19/09/2011

NOVO GOVERNO LÍBIO ADOTA LEI ISLÂMICA. MAS ELES NÃO ERAM DEMOCRATAS?

Líbia vai ser governada pela lei islâmica e a imprensa fazia crer que os rebeldes eram democratas. O que aconteceu?



Durante toda a guerra civil na Líbia, a imprensa brasileira transmitiu um cenário como se estivesse havendo a luta de rebeldes democráticos contra o ditador Muamar Kadafi. Agora, praticamente terminada a guerra, quando os rebeldes passam a controlar o país e são reconhecidos pela comunidade internacional, ficamos sabendo que o novo governo vai implantar a lei islâmica.

Assim como no Iraque, onde o ditador sanguinário Saddam Hussein era o fiador de um regime laico contra os segmentos mais arcaicos da sociedade islâmica, de tendência teocrática, com todos os defeitos, Kadafi mantinha sob controle os setores fundamentalistas.

A Líbia nunca existiu como país. Trata-se de uma abstração italiana, que ao dominar em 1911 três colônias turcas do norte da África (chamadas Tripolitânia, Cirenaica e Fezzan), acabou por reuni-las sob uma administração conjunta, para a qual adotou um antigo nome egípcio há muito caído em desuso.

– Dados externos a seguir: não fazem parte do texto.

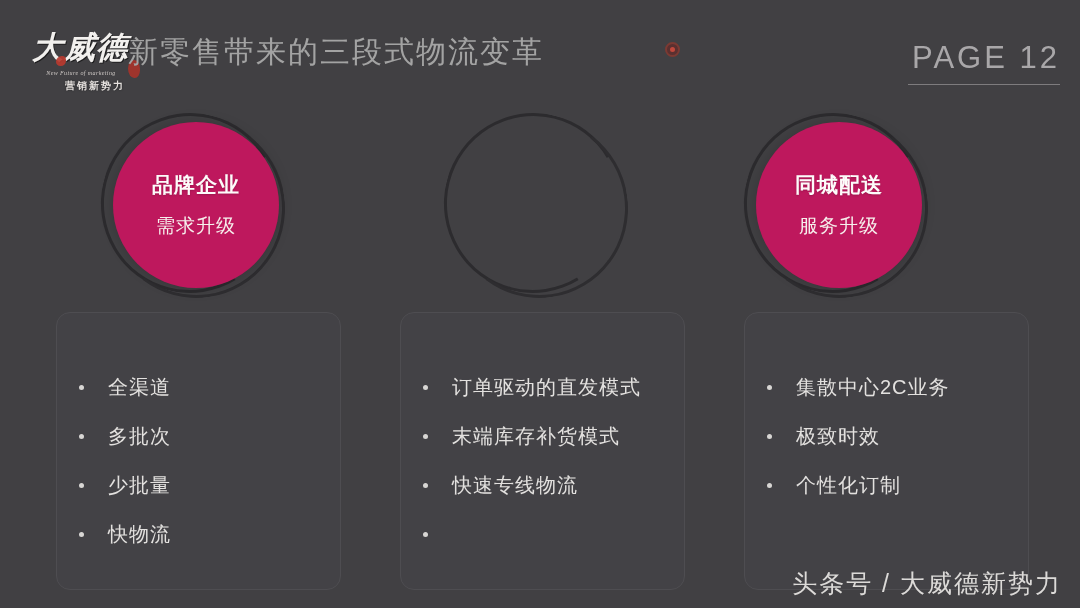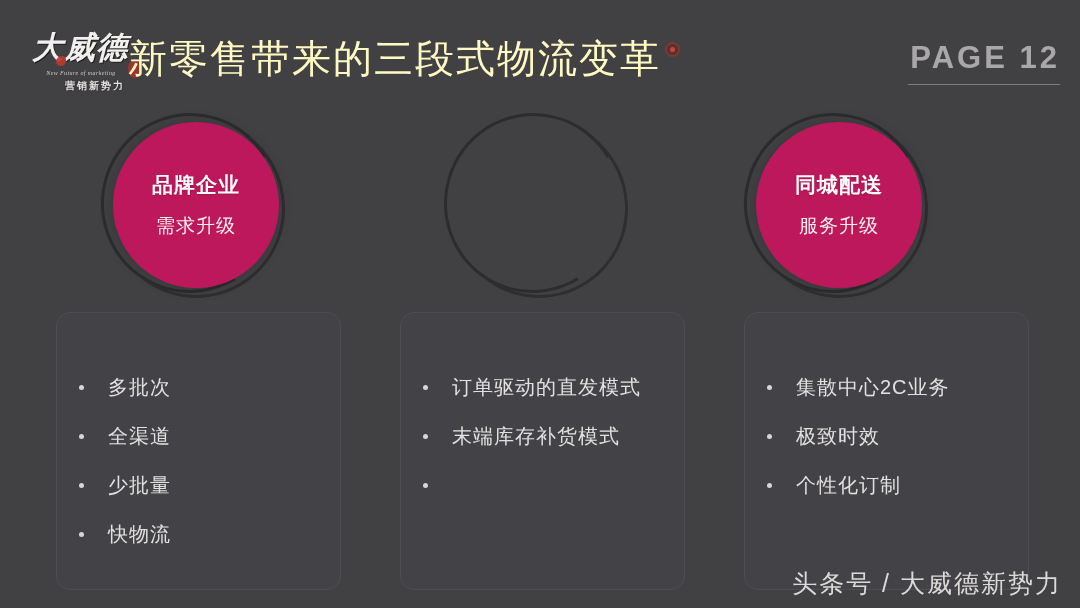"新零售带来的三段式物流变革" .page-title { color: #fef9c3 -> #a3a3a3; font-size: 39px -> 30px }
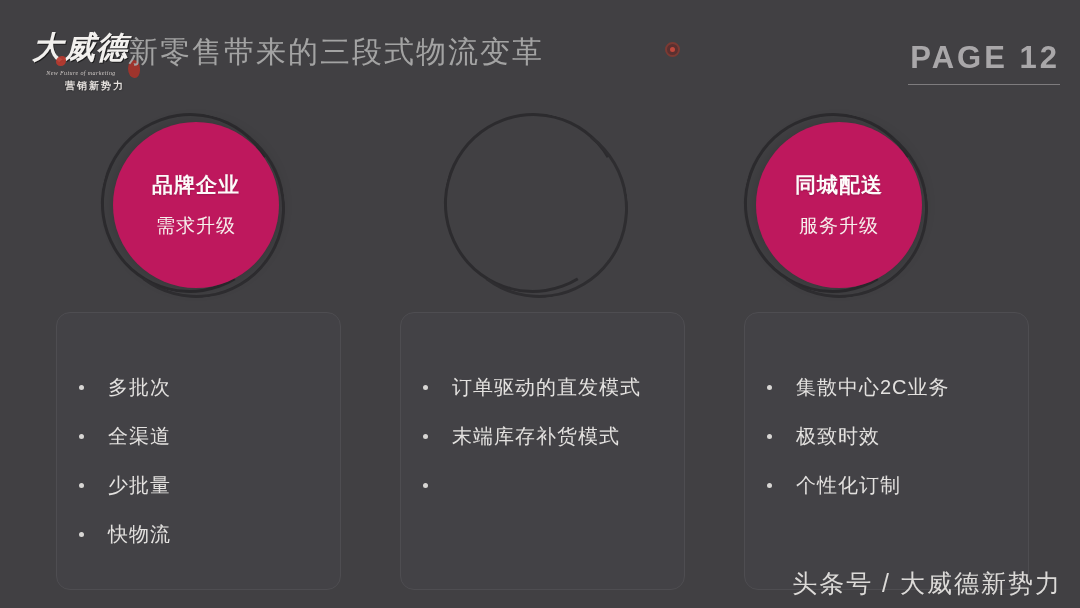"PAGE 12" .page-num { font-weight: 700 -> 400 }
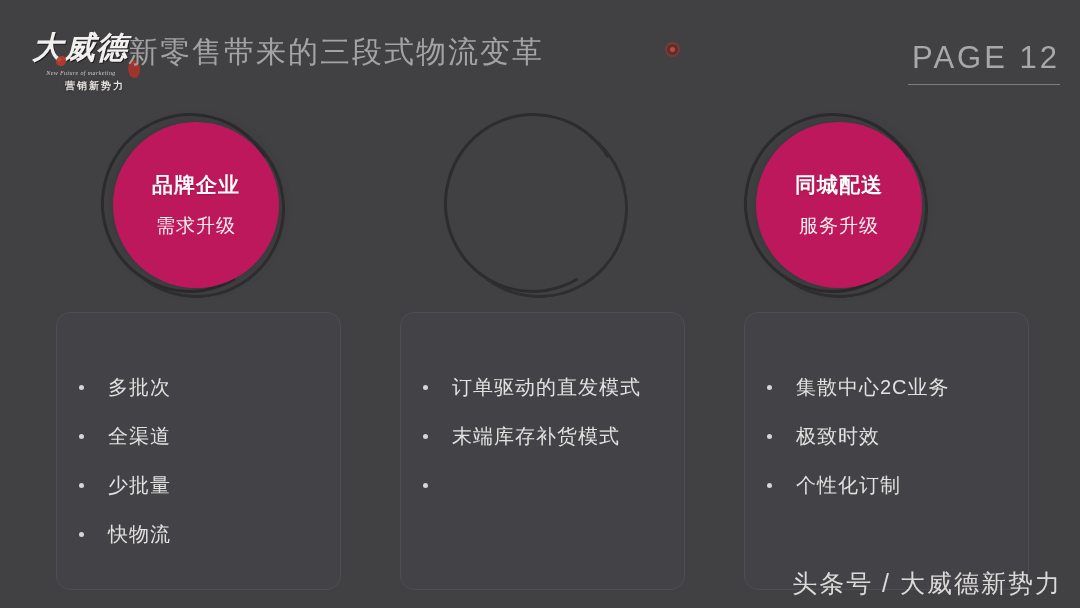"多批次" div.bullet-row { order: before "全渠道" -> after "全渠道" }
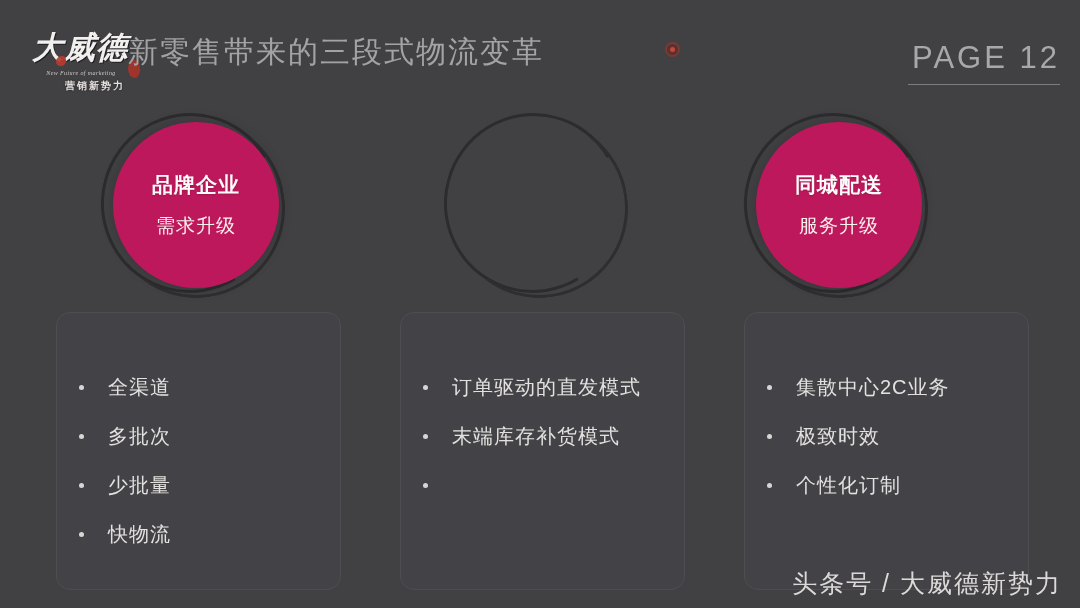"快速专线物流" div.bullet-row { html: none -> <div> <span></span> <span>快速专线物流</span> </div> }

A Tripolitânia é a área da Líbia que fica no litoral do Mediterrâneo mais a oeste, em torno da capital do país, Trípoli. A Cirenaica fica no litoral a Leste, em torno da cidade de Benghazi. E o Fezzan é a região do interior, o Sul do país, já desértico, habitado pelas chamadas tribos do deserto.

Com o fim da Segunda Guerra, em 1945, quando a Itália foi derrotada, Inglaterra e França administraram o país até a independência em 1951. Estabeleceu-se uma monarquia cujo rei era oriundo da Cirenaica. Esta durou até 1969, quando um oficial do exército líder tribal da Tripolitânia liderou um golpe de Estado. Ele se chamava Muamar Kadafi, ficou no poder até agora, quando grupos de rebeldes inicialmente oriundos da Cirenaica, tomaram o poder.

Essa natureza tribal ficou inteiramente eclipsada na imprensa brasileira pelo fascínio por uma possível “primavera líbia”, uma redução do complicado cenário étnico-político do país ao enredo do que tinha acontecido meses antes no Egito (país com governo laico, embora seja uma ditadura, tem partidos mais bem caracterizados politicamente e onde de fato um movimento democrático atuou decisivamente na revolta que derrubou o ditador Mubarack).

A imprensa estrangeira, mesmo publicações que cedem material para os grandes jornais brasileiros, não padeceram do mesmo defeito. Vários artigos foram publicados na Europa e nos Estados Unidos que poderiam ter servido de alerta para os riscos inerentes a uma convulsão política armada, concentrada nas cidades, em um país dividido em tribos e que vinha sendo administrado de forma monárquica absolutista por um ditador extremamente centralizador.

Já a imprensa brasileira se manteve pautada pela simplificação (com raras exceções como no artigo de Renato Pompeu no “Diario de S.Paulo”, em 20/3), o que deixou aos leitores brasileiros a imagem de uma espécie de campanha armada pelas “diretas já”.

Só agora começam a surgir os sinais da face mais bruta dos rebeldes, já acusados por observadores estrangeiros de assassinatos políticos, seu líder declara que o governo vai adotar a lei islâmica, os acordos comerciais com França e Inglaterra parecem mais típicos de um escambo colonial… Enfim, há fortes indícios de que pode estar começando um pesadelo.

Prever ao menos a possibilidade de desfechos menos glamurosos na guerra civil líbia seria uma decorrência quase automática de uma leitura atenta do passado. Nesses países onde a tradição é um peso sempre presente a história é uma ferramenta para compreender também o futuro.